We had the good fortune of connecting with Amy Joy Hosterman and we’ve shared our conversation below.

Hi Amy, how did you come up with the idea for your business?
A lot of people ask me where I came up with the name Stinky Cheese Ceramics for my business.

My pottery is almost never finished in a single color or with a plain smooth surface. Using my own hand-carved stamps, I find great satisfaction in covering every inch of my pots in repetitive patterns that narrate complex stories with just a few simple objects.

I distill whole situations or ideas down into one or two iconic images, creating a visual language that tells the story in a humorous way. I use bright colors and a simplistic, illustrative style that gives my work a cute, happy look at first; but, when you look closer, it usually tells a story that’s funny, yet in a bit of a dark or ironic way.

I often think about our extremely absurd relationships to our natural environment. I’ll create images of alternating power-lines and trees pruned into ridiculous shapes, or a garbage truck delivering amazon packages straight into your trash can.

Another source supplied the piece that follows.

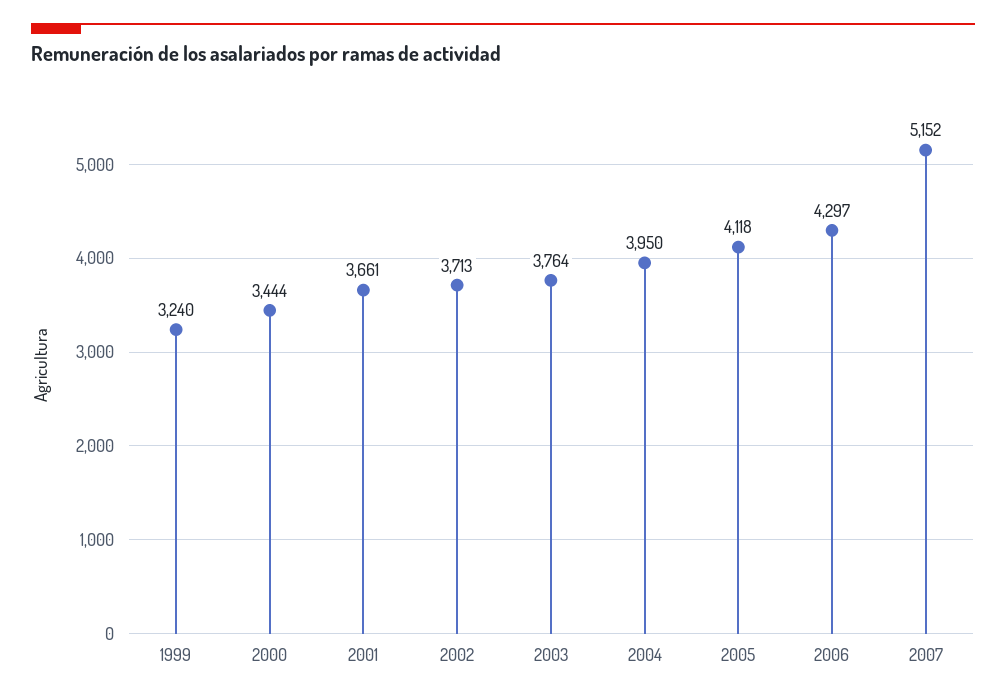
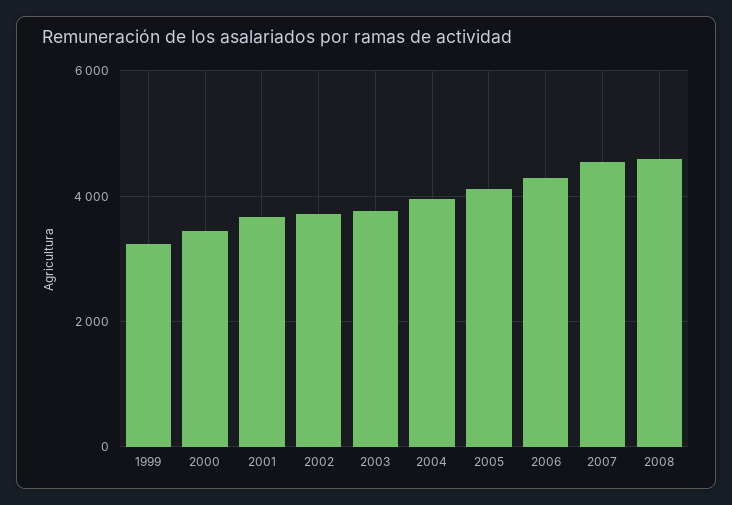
2007: 5152 -> 4600
2008: none -> 4600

Sometimes my work is about our awkward relationships as humans or cultural strangeness as Americans. During the height of the pandemic lockdown, you bet I carved a toilet paper stamp, and put it right alongside a hot dog, a TV, and some stars and stripes, for the most honestly patriotic Xmas-in-July ornaments ever.

Sometimes my work reflects my own journey with depression, like sad clouds surrounded by rainbows. Even though there’s beauty all around them, the rain clouds are just gonna be sad; that’s just the way they are. Or is it? Maybe they feel better after a good rain. Either way, that pouty little cloud always makes me laugh.

If it makes me laugh, I make it. Because for me, finding the humor in painful truths is what makes living with those realities tolerable. Then maybe we can make a change, or lighten up, or save the world, or get out of bed, or whatever it is we need at that moment.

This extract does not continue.